In the U.S., buildings account for:
- 72% of electricity consumption
- 39% of energy use
- 38% of all carbon dioxide (CO2) emissions
- 40% of raw materials use
- 30% of waste output (136 million tons/year)
- 14% of potable water consumption
Source: U.S Green Building Council
Saving Energy To limit the energy needed for heating and cooling, construct walls with extra insulation and windows with good shading characteristics, and orient your building to make the best use of solar heat gain and loss. To further improve energy efficiency, properly size your HVAC and refrigeration systems to avoid prolonged periods of operation at partial capacity. Source: Natural Resources Defense Council
Linway Cinema Goes Green
From beverage bottles and cardboard to batteries and Xenon bulbs, Goshen, Indiana’s Linway Cinema is employing green initiatives.
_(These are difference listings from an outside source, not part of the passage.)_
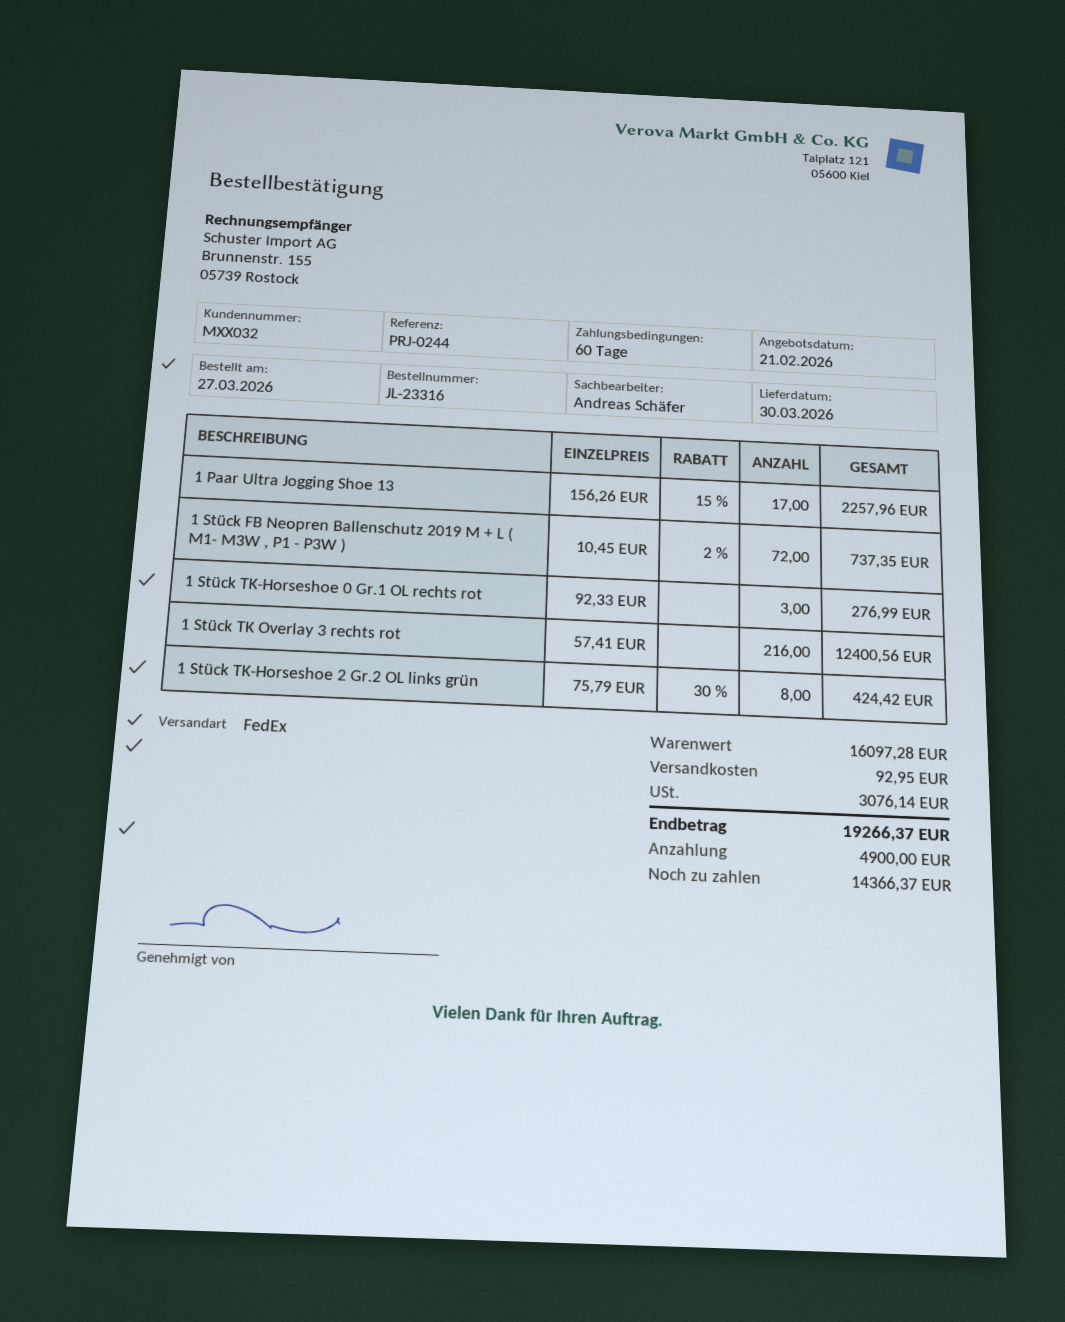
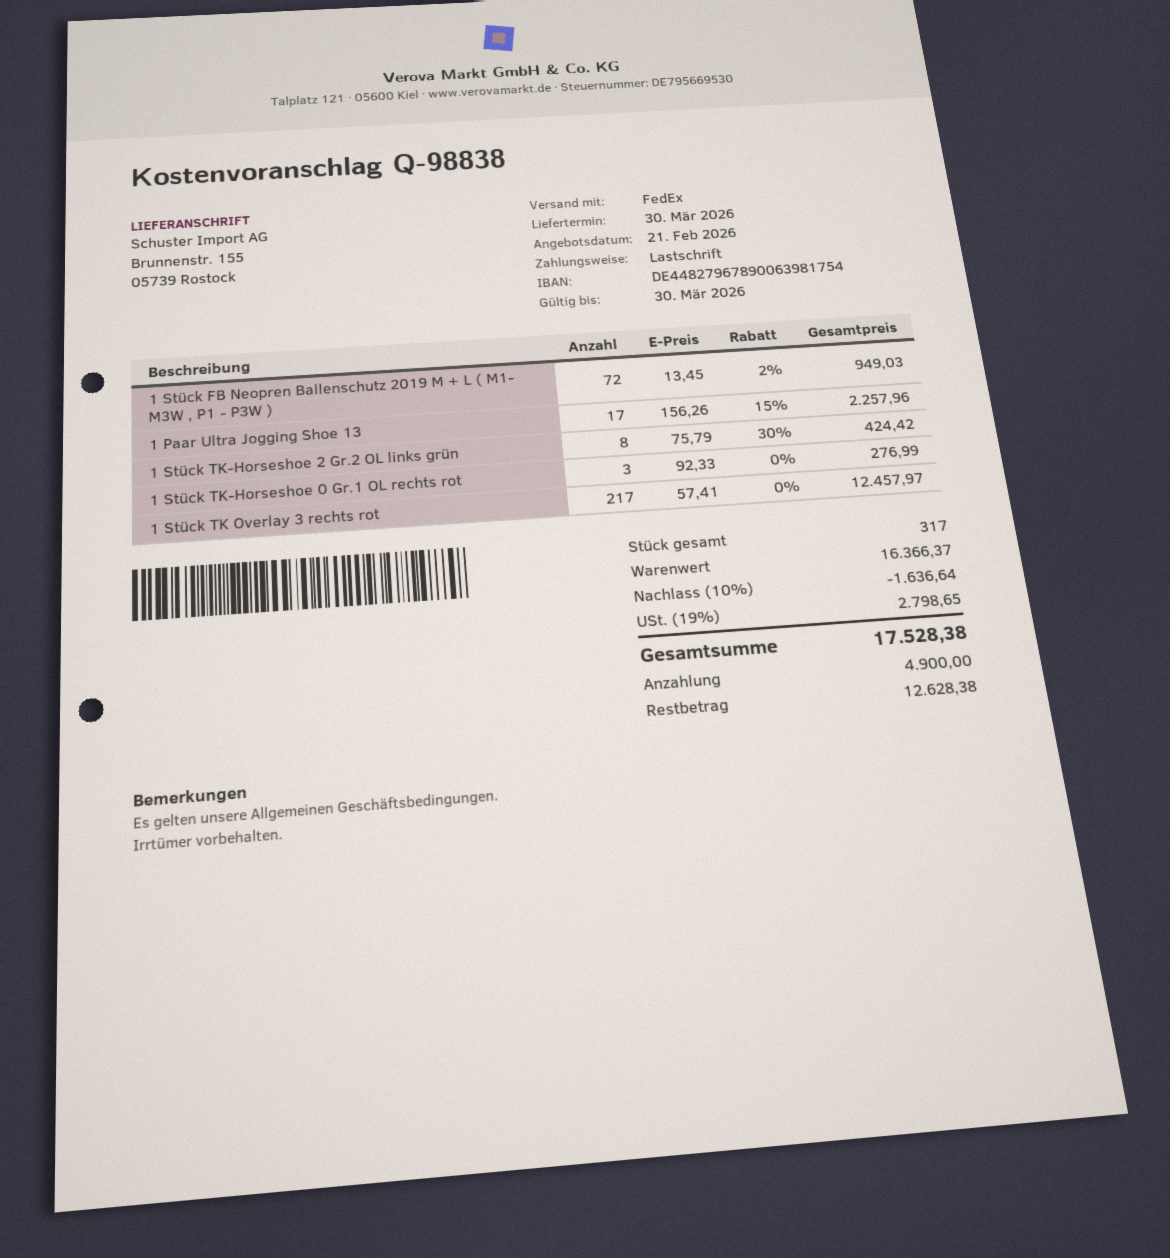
1 Stück FB Neopren Ballenschutz 2019 M + L ( M1- M3W , P1 - P3W ): 72 x 10.45 - 2% = 737.35 -> 72 x 13.45 - 2% = 949.03
1 Stück TK Overlay 3 rechts rot: 216 x 57.41 = 12400.56 -> 217 x 57.41 = 12457.97
subtotal: 16097.28 -> 16366.37
discount: none -> 10% = 1636.64
shipping: 92.95 -> none
tax: 3076.14 -> 2798.65
total: 19266.37 -> 17528.38
balance: 14366.37 -> 12628.38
In addition to their recycling efforts, Linway Cinema is reducing its carbon footprint by incorporating energy efficient technologies such as installing energy efficient lighting fixtures and fluorescent lighting; using environmentally friendly cleaning products; and switching from paper towels to high-volume hand dryers.
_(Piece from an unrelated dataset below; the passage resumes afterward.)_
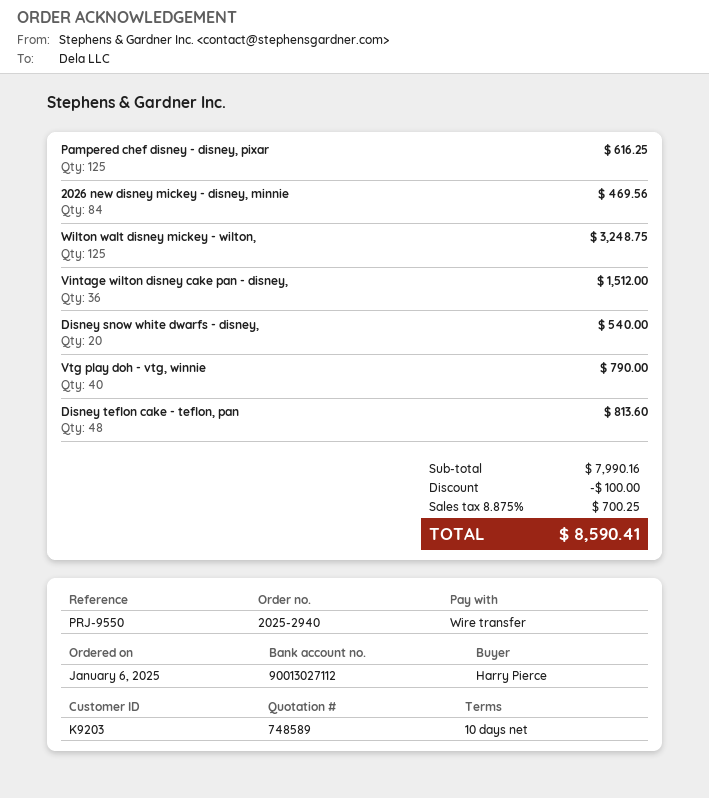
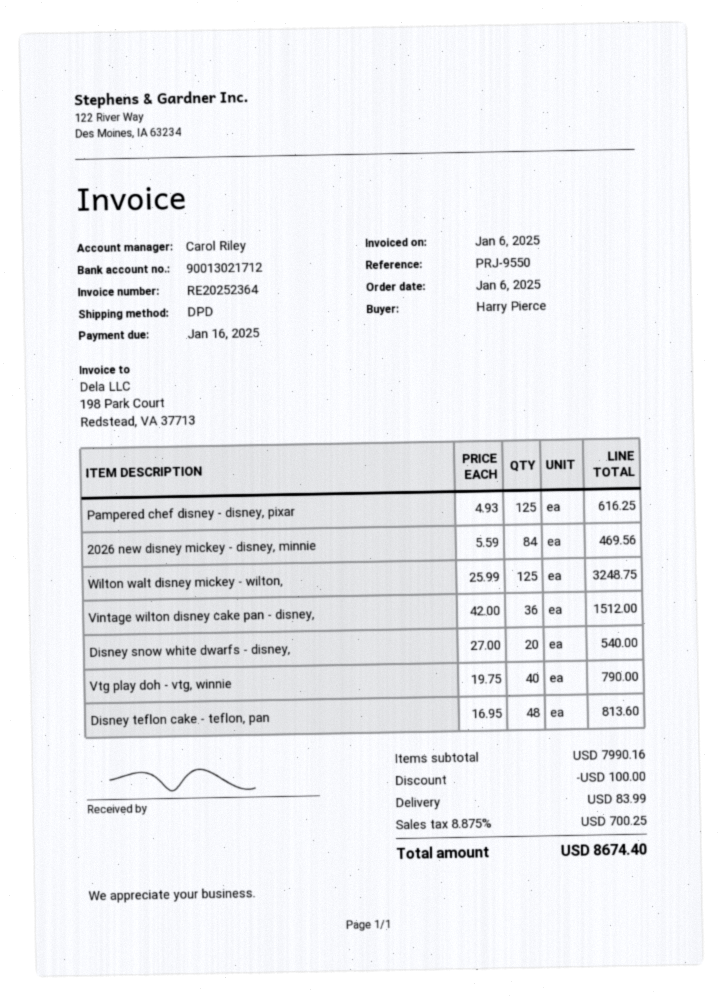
bank account: 90013027112 -> 90013021712
shipping: none -> 83.99
total: 8590.41 -> 8674.40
Carmike Cinemas Builds the Nation’s First Stand-Alone Theater to be LEED-Certified
On 21 October 2009, Carmike Cinemas announced the 6 November opening of its first all ‘green’ theater in Chattanooga, TN
The Majestic 12 Cinemas was built with the goal of reducing Carmike’s carbon footprint. The site was chosen due to its proximity to public transportation options. Local, recycled construction materials were used throughout the building process, and over 90% of construction waste will be recycled. The building’s white membrane roof, its carbon dioxide sensors, and its programmable lighting controls and sensors all contribute to its energy efficiency and performance by decreasing the building’s total energy consumption by about 35%. And by utilizing rooftop mechanical units that collect rainwater and condensation, and by installing low demand toilet fixtures, the building’s demand for city-supplied potable water has been reduced by 66%, or about 200,000 gallons per year.